Abstract: Children with familial hypercholesterolemia (FH) exhibit substantial variance of LDL cholesterol. In previous studies, family members of children with FH were included, which may have influenced results. To avoid such bias, we studied phenotype in 450 unrelated children with FH and in 154 affected sib-pairs. In known families with classical FH, diagnosis was based on plasma LDL cholesterol above the age- and gender-specific 95th percentile. Girls had 0.47 +/- 0.15 mmol/L higher LDL cholesterol, compared with boys (p = 0.002). Also in girls, HDL cholesterol increased by 0.07 +/- 0.03 mmol/L per 5 y (pfor trend = 0.005); this age effect was not observed in boys. The distribution of apolipoprotein (apo) E genotypes was not significantly different between probands, their paired affected siblings, or a Dutch control population. Carriers with or without one epsilon4 allele had similar LDL and HDL cholesterol levels.
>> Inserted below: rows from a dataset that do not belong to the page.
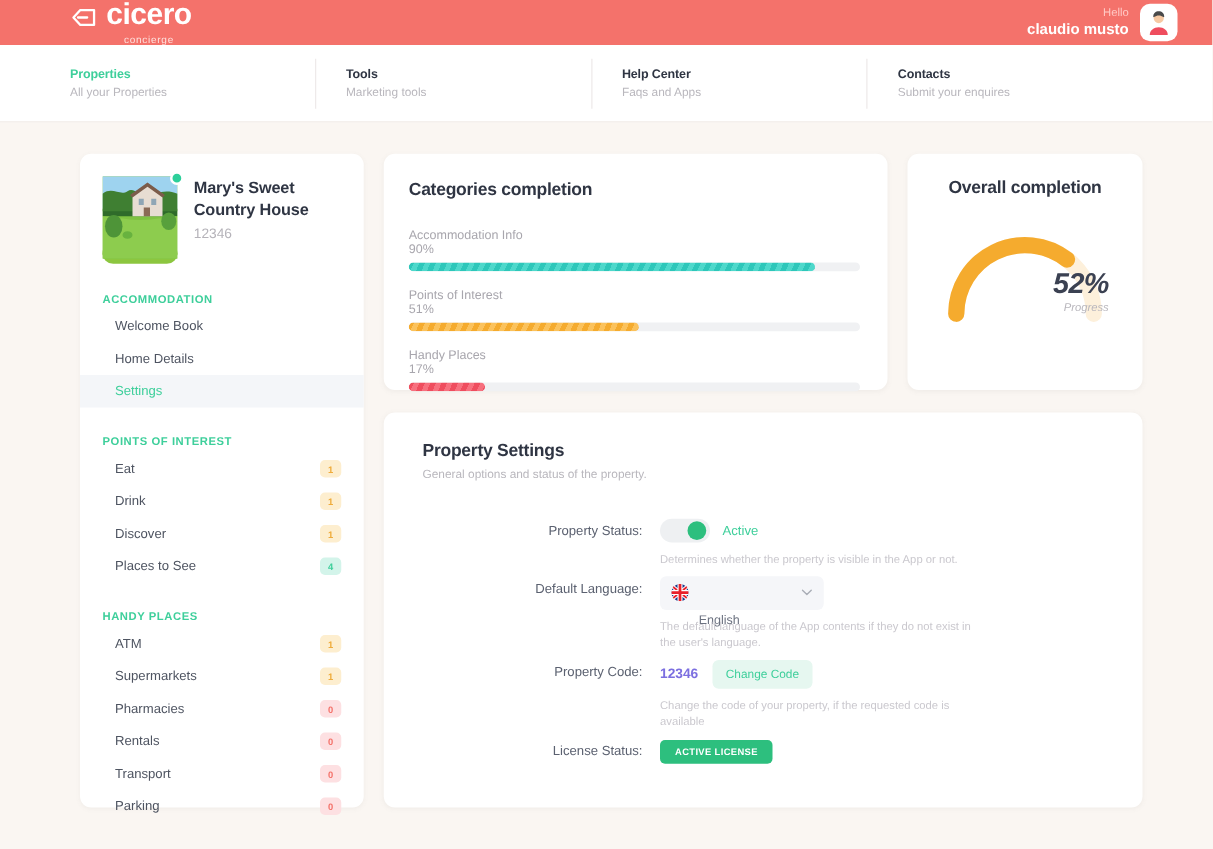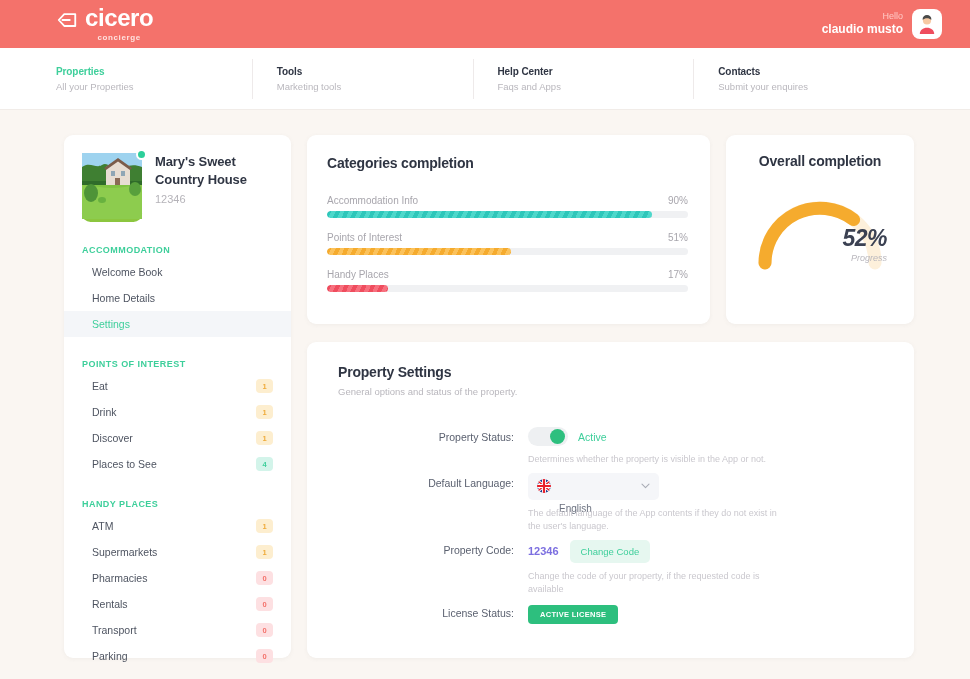"cicero" .topbar { height: 48px -> 36px }
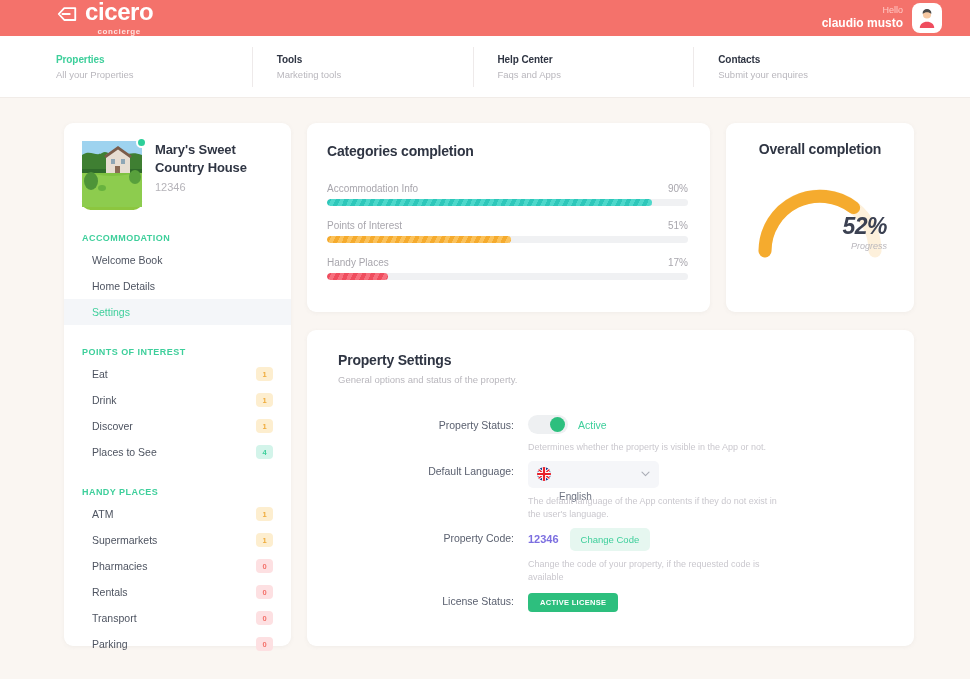"concierge" .logo-sub { font-weight: bold -> none }
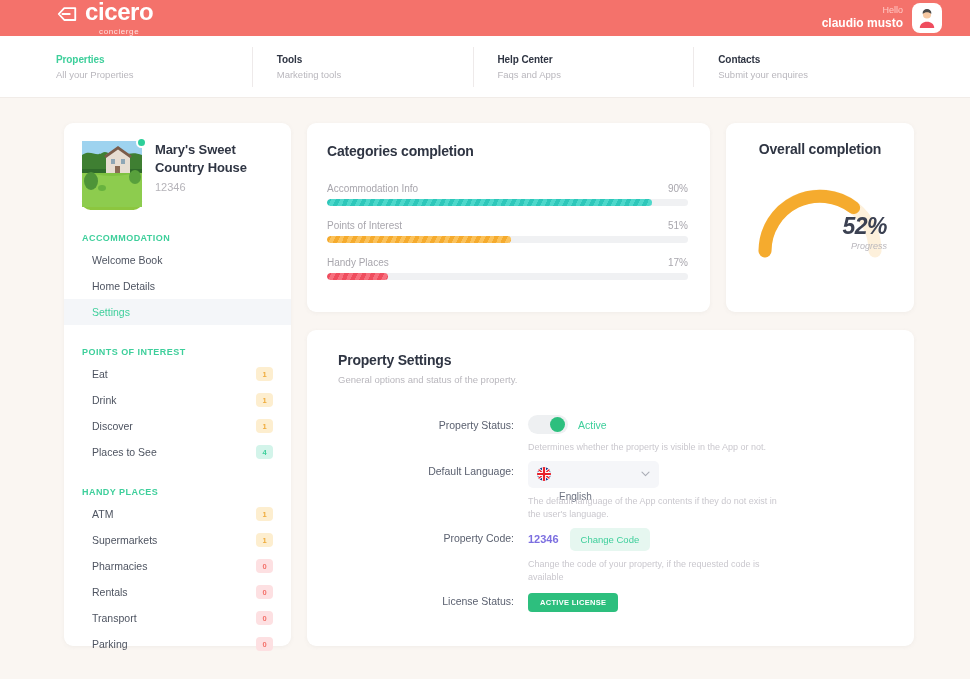"Accommodation Info" .bar-label-line { flex-direction: none -> column }
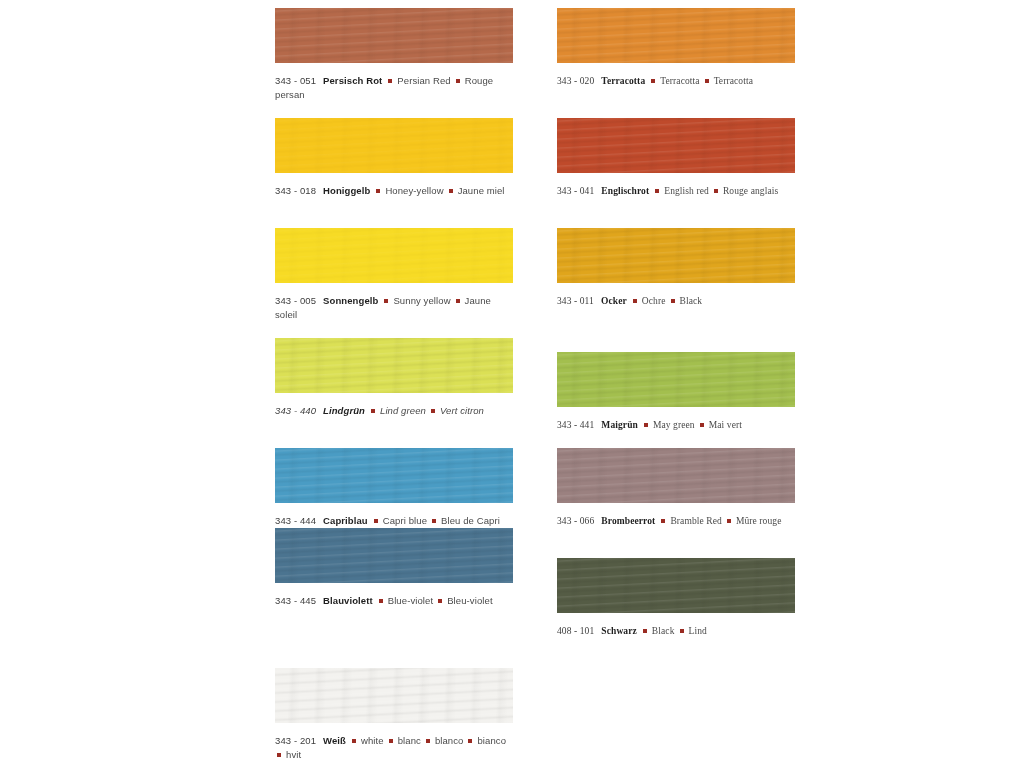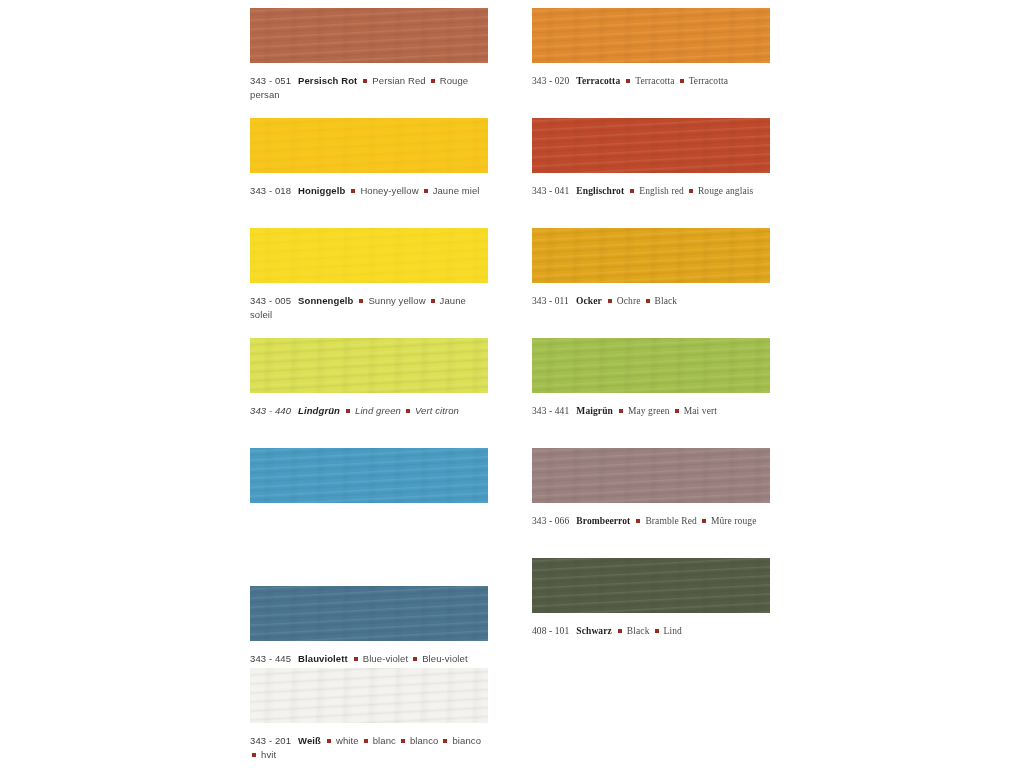"343 - 051 Persisch Rot" .swatch-row { margin-left: none -> 25px }
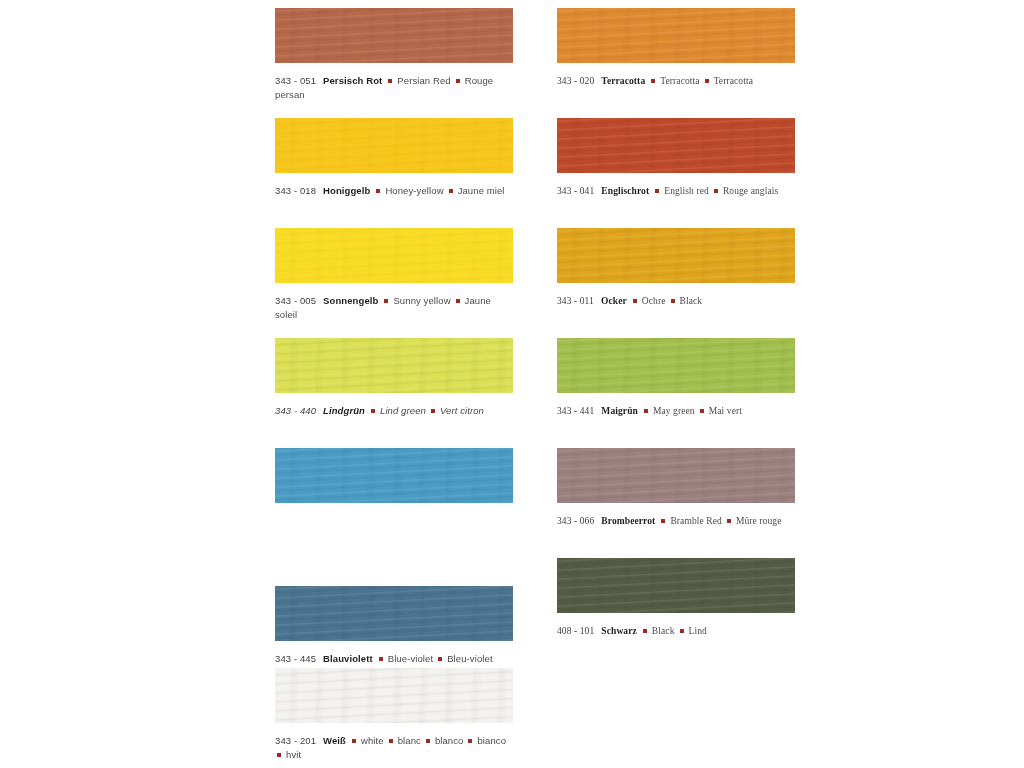"343 - 441 Maigrün May" div.swatch-row { top: 330px -> 344px }
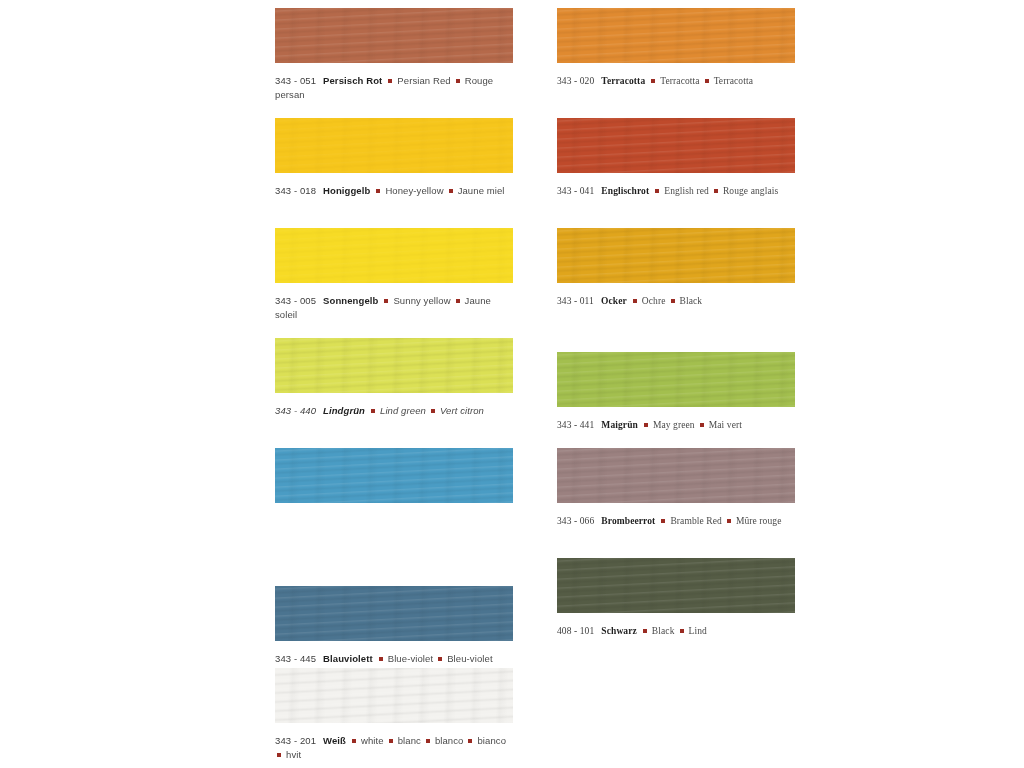"343 - 444 Capriblau Capri" div.caption { html: none -> <div><span>343 - 444</span><span>Capriblau</span><span></span><span>Capri blue</span><span></span><span>Bleu de Capri</span></div> }
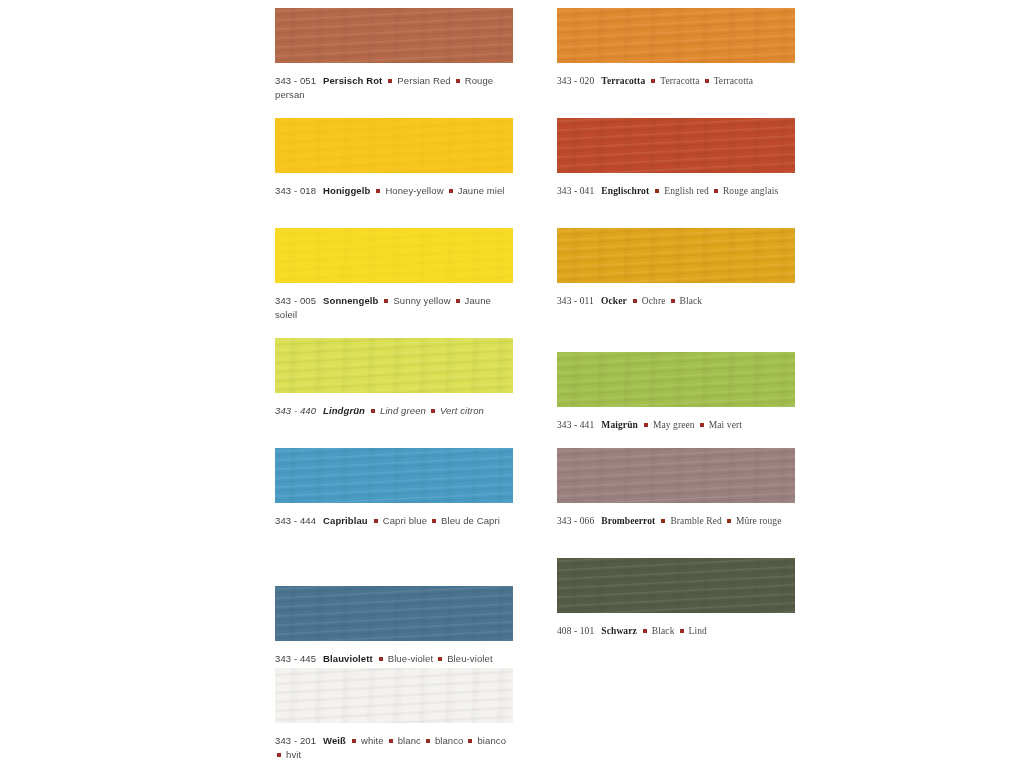"343 - 445 Blauviolett Blue-violet" div.swatch-row { top: 578px -> 520px }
Within the affected sib-pairs, the epsilon4 allele explained 72.4% of the variance of HDL cholesterol levels (-0.15 mmol/L, 95% confidence interval -0.24 to -0.05, p = 0.003). The effect of apoE4 on HDL cholesterol differed with an analysis based on probands or on affected sib-pairs. The affected sib-pair model used adjustment for shared environment, type of LDL receptor gene mutation, and a proportion of additional genetic factors and may, therefore, be more accurate in estimating effects of risk factors on complex traits. We conclude that the epsilon4 allele was associated with lower HDL cholesterol levels in an affected sib-pair analysis, which strongly suggests that apoE4 influences HDL cholesterol levels in FH children. Moreover, the strong association suggests that apoE4 carries an additional disadvantage for FH children.